I read Christopher Priest's The Glamour on the advice of Gwyneth Jones whom I met while she was teaching this year's Clarion West class, and I did find it fascinating. It's about the invisible people, truly invisible, and it's also about the alterations of memory. It's a novel that was both enjoyable as a mystery and left me thinking about its implications. It's a book that should be far better known that it is. I found his characterization interesting and the differing points of view reminded me a little of The Magus. A good and clever book.
Amy Thomson's newest novel Through Alien Eyes was an entertaining read, about aliens from a harmonic jungle world who come to a future earth, where human nature hasn't changed much. The novel was mostly about the effects humans had on the aliens. It was an interesting angle to look at human nature, which was still very much dominated with western and consumer culture. I was a little surprised, though, that she made her entire alien planet all the same. How could an entire planet be jungle, and would there be no strong cultural variations in the alien's world?

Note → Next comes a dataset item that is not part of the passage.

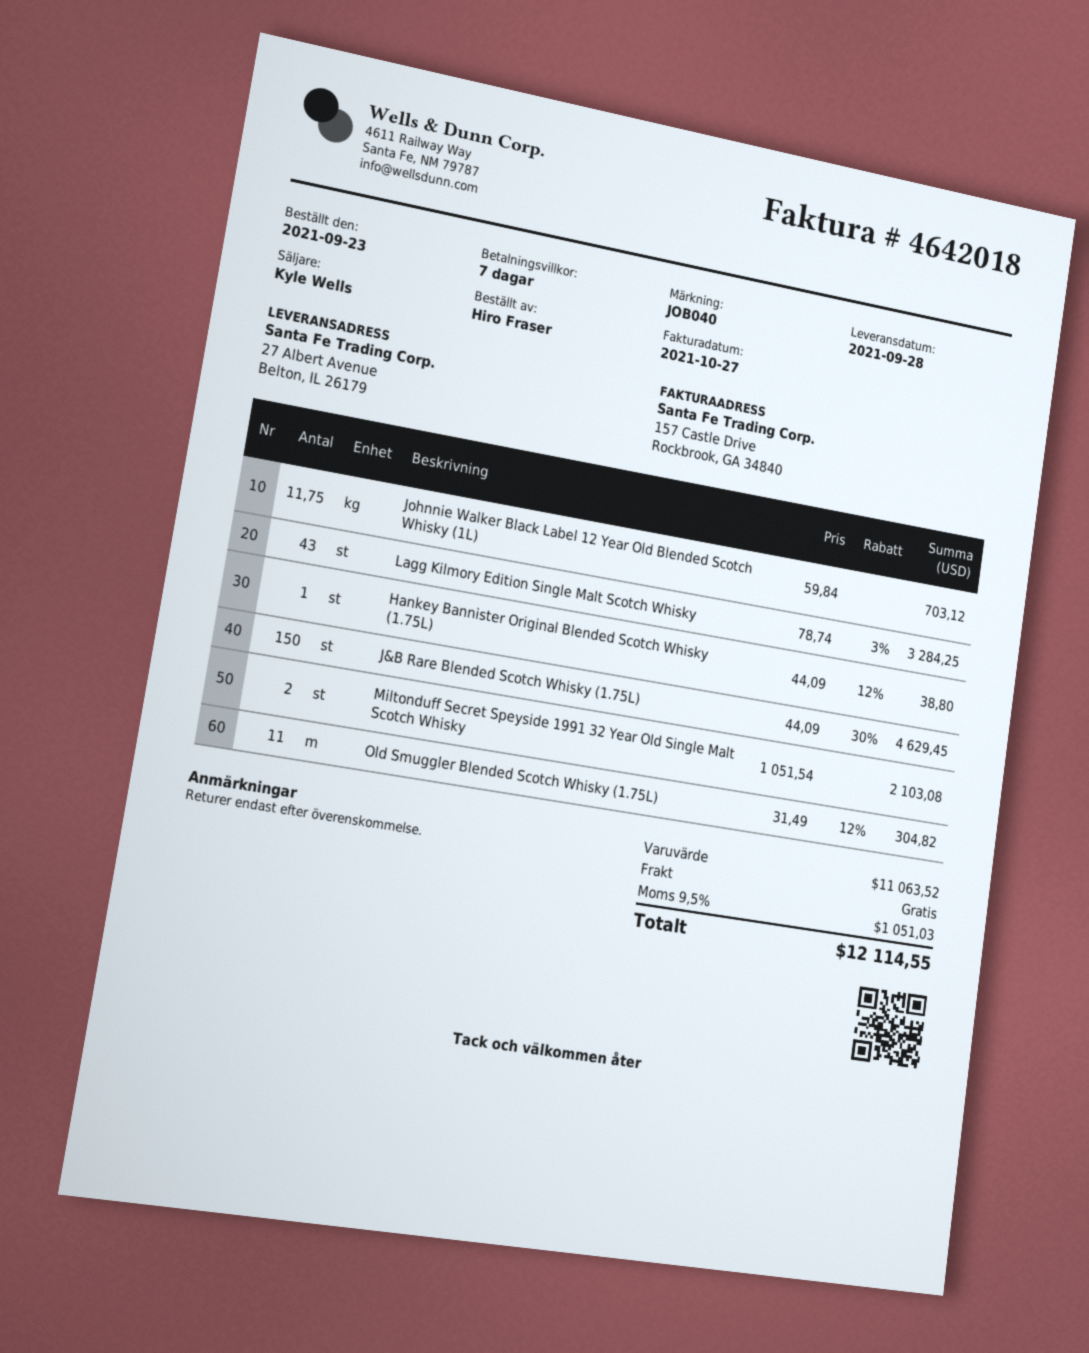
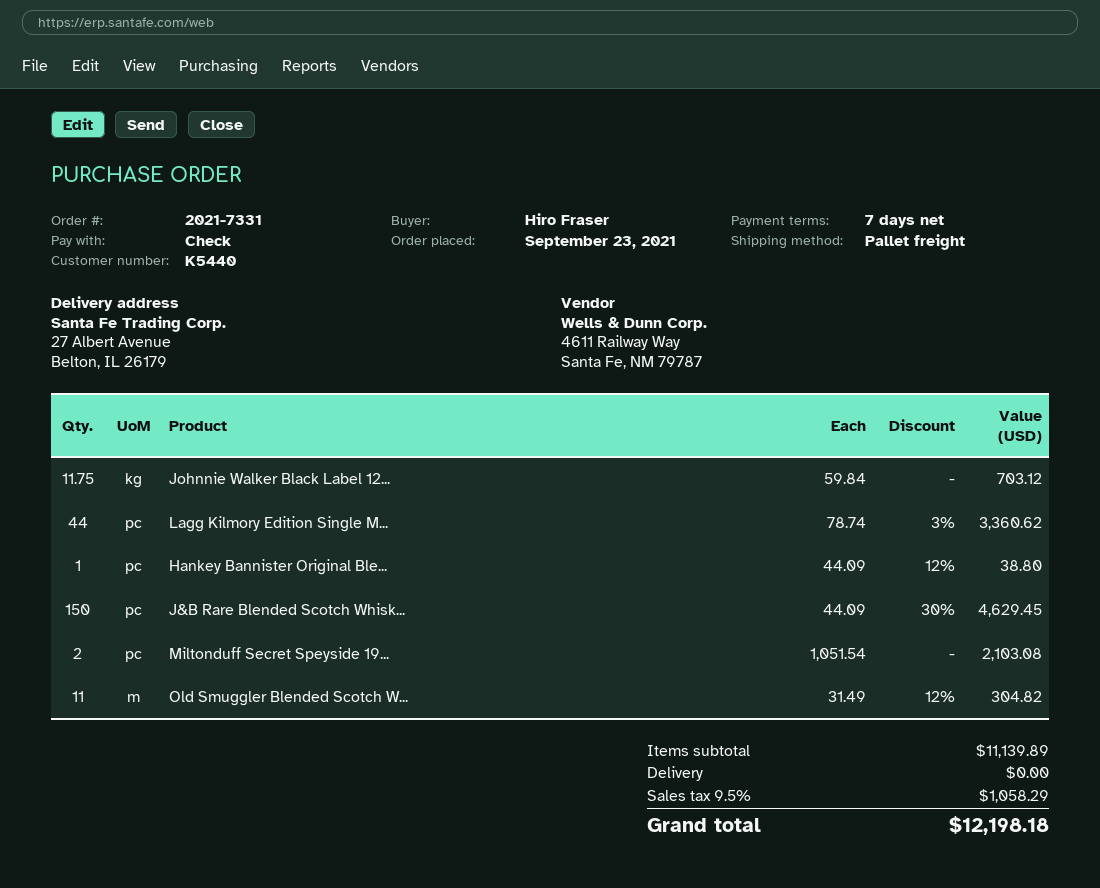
Lagg Kilmory Edition Single Malt Scotch Whisky: 43 x 78.74 - 3% = 3284.25 -> 44 x 78.74 - 3% = 3360.62
subtotal: 11063.52 -> 11139.89
tax: 9.5% = 1051.03 -> 9.5% = 1058.29
total: 12114.55 -> 12198.18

I really enjoyed Robert Charles Wilson's Darwinia, which I finished this morning. (Warning: there are possible SPOILERS in this, though I don't think I'm specific enough to ruin the reading experience for anyone.) When I started it I was intrigued by its premise on the purely superficial level: in 1912 all of Europe suddenly disappears and is replaced by a strange new alien wilderness. The main character is a photographer that we follow there. I was annoyed by other characters we followed because I couldn't quite understand why we were with them. And then there was a big pull back from the main plot, an interlude, which bugged me, but gradually it all came together and I appreciated the more universal level of the story. It ends up by rather wonderfully balancing the personal and universal.
In other news, I got a call from a friend this morning who invited me to possibly come and read in Calgary probably a year from now. That was an ego boost that I'm very happy about.
In more upsetting news, the press I recently sent my poetry manuscript for just got bought out by a bigger press and will be trimming their poetry line and not adding new writers. People with signed contracts have had manuscripts returned. This is so depressing, as I knew the editor liked my work. Sigh. Well, it has already gone out again elsewhere to someone I know is at least slightly familiar with my writing. Cross your fingers for me, ok?
2. Ah, Everett. My new boyfriend. There are times when I wish this were more of a journal and less of a transcript of my thoughts and experiences. I don't even remember when Everett and I got together. I remember talking in the woods with him, cooking with him, him meeting my grandmother, intimate moments with him (ahem) but not anything about the structure of our relationship. He was sweet, and a writer.
3. That's madrona to you Yankees.
4. Here I began a new notebook. The first was a orange-y sunset scene of a motorcycle on a beach, the new one a slimmer book, a mostly blue forest/cloud/mountain scene.
5. And preachy. Jeez, I wish I'd just get over it, but unfortunately it's going to take me a few years.